Friday, February 27, 2015

A Whirlwind of Events

February is almost over and I have a concession to make. Yes, a concession... I concede that I have writer's block. So many thought swirls through my head but how do you construct any sensible words to share with the world?
The best thought at the moment is to share with you how we have experienced God's presence in the last two months on the road.


  • We left home to begin full-time partnership development December 27th, 2014. Today is February 27th, 2015. God has provided 48.72% of our support already. We are eager to see how quickly he will bring us to full support and send us to Ohio!
  • Allison's dad wondered how we managed to begin our travels right at the time that gas prices dropped the lowest they have been in years. We thank God for reasoning with the oil merchants on our behalf. :o)
  • We also noticed that God has arranged the weather to allow sunny days and clear roads for each of our major travel days! Touring the MidWest in January and February may seem a little crazy but we have experienced God's favor each step of the way. Last Friday, we left Bloomington while snow was flying, but it stopped before we had been on the road 5 minutes.
  • We are constantly encouraged when we meet face to face with other believers and share the work God is doing in the world to bring the gospel to people who need Jesus. We love sharing our story of God's grace and his transformation in our lives. We are even more blessed to hear your stories of God's grace! My favorite moments are sitting around someone's kitchen table or living room and praying for one another.

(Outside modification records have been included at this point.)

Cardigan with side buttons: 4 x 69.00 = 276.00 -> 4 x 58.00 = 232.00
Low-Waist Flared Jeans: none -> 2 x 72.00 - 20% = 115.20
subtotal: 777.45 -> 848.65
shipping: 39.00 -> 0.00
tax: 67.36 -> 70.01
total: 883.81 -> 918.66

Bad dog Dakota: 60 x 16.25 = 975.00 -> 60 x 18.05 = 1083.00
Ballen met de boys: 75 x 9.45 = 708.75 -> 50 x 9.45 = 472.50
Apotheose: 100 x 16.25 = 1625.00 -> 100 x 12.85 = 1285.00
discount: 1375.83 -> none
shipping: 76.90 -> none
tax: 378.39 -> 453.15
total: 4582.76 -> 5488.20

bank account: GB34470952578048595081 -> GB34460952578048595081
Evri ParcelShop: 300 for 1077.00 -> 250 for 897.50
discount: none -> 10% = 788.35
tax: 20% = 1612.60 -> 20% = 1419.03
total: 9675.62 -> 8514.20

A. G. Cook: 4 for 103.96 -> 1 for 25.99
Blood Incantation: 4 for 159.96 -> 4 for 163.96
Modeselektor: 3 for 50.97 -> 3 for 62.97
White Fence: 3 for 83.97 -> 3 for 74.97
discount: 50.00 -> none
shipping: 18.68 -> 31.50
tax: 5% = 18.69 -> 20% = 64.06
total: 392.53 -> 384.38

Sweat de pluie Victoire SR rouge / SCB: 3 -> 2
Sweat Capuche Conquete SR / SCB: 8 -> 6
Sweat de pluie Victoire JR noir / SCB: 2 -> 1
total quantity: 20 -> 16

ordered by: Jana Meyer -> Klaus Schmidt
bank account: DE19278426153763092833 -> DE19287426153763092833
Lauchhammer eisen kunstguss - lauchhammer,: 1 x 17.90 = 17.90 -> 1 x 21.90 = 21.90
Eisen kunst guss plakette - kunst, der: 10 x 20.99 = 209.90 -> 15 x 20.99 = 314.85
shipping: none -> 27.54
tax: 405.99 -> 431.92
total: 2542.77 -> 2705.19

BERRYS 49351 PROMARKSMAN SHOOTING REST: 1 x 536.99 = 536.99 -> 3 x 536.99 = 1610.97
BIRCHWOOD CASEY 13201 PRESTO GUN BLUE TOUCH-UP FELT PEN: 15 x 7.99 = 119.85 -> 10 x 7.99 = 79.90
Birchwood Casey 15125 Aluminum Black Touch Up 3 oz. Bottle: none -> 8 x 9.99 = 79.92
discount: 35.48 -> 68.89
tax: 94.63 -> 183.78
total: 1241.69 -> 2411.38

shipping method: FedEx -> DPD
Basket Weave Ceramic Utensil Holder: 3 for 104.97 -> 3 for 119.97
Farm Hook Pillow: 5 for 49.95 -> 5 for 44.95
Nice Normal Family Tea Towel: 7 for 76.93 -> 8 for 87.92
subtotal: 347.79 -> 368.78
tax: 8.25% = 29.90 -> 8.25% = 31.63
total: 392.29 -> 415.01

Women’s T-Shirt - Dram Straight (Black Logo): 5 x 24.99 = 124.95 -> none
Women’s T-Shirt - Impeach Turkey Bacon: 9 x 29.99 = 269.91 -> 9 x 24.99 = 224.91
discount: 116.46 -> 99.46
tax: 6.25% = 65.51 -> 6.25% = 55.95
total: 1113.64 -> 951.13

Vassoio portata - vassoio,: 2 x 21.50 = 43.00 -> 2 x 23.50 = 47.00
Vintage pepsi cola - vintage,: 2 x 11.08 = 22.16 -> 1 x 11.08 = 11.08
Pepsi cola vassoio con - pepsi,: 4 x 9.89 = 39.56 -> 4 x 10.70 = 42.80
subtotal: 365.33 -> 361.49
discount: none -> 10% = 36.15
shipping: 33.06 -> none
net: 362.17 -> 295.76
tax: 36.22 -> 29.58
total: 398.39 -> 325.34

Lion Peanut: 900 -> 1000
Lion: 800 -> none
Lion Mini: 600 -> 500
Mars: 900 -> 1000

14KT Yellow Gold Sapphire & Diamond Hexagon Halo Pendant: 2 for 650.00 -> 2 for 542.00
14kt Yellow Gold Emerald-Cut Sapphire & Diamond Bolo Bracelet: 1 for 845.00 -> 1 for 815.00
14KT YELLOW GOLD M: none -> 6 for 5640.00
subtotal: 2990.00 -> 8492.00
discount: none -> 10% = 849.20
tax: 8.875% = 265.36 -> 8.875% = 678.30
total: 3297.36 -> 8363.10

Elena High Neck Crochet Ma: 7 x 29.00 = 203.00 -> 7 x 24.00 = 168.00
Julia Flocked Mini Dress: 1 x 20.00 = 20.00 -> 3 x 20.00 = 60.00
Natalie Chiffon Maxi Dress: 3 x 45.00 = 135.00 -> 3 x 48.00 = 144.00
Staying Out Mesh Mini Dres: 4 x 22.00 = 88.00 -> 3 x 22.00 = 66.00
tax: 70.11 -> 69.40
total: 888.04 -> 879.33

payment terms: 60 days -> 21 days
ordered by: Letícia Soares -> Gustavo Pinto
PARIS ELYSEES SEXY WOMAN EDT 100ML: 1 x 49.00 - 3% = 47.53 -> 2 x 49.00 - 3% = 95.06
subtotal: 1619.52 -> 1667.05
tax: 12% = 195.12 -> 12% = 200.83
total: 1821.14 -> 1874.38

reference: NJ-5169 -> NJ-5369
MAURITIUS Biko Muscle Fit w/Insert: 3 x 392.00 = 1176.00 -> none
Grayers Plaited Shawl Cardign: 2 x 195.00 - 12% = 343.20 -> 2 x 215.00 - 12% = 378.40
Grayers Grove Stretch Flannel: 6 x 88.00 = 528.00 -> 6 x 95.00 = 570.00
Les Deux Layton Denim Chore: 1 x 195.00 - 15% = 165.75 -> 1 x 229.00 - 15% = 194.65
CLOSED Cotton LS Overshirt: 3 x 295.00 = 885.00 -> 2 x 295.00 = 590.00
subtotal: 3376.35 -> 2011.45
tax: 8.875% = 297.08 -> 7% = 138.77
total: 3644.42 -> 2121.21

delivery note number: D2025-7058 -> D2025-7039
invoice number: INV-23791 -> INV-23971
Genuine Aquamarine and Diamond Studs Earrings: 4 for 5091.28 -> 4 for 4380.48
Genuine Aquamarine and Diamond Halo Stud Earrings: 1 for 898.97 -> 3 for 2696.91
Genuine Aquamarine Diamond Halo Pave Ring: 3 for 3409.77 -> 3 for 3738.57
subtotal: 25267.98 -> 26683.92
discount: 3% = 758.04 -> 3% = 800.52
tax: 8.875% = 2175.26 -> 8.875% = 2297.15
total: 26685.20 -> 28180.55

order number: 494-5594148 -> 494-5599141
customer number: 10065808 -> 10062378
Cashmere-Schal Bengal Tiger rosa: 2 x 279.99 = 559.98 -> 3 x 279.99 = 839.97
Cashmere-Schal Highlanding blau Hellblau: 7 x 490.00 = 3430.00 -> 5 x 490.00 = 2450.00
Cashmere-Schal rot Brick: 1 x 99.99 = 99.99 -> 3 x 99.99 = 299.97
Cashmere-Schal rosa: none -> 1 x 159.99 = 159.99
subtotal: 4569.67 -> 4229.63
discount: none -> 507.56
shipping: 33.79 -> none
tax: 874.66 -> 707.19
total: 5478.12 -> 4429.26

It is truly a blessing to communicate with God and intercede for each other.
  • New Mexico highlights: Being in Albuquerque for a cousin's wedding, showing up at church on the same Sunday as a high school friend when he gave an update about ministry in Turkey, staying with hosts who have become like family, sharing the Lord's Supper with church family in Los Alamos (potluck style!)
  • Calvary Bible College and Missions Emphasis Week: We loved the fellowship with all generations: missionary representatives (from all corners of the world and stages of life), college students, faculty and staff (preparing students to serve in their community and the world). It was a privilege to be counted among those who have given the majority of their lives to advance the gospel. It was an honor to challenge students to see every activity and every major decision as an opportunity for God to use their lives to advance the gospel.
  • Missouri highlights: staying with my college mentor and fellow missionary representative, reconnecting with friends from Calvary, attending ODBC (Allison's MO home church), catching up with a young woman Allison mentored four years ago
  • We have been so blessed to stay with family and friends across the country. We have had 7 families host us in the last two months. 
  • Illinois highlights: watching toddlers learn to walk, "speaking" a tonal language with a 2 year old, helping my dad out on the family farm, 40 minutes of sharing our story and praying for God's work among the nations at a church in Bloomington, drinking hot chocolate and eating pizza without cow's milk!
  • We recently learned about a non-profit, Corporate Angel Network, that organizes transportation for cancer patients so they can receive the best care possible.  Their motto: "Cancer patients fly free in empty seats on corporate jets."  Later that week, we were at a church where someone mentioned a coworker whose young son has cancer. What a blessing to share this information with a family who would greatly benefit from this service.  
We head out from Illinois next week to meet God on the third leg of our journey: Michigan, Wisconsin, Tennessee and beyond!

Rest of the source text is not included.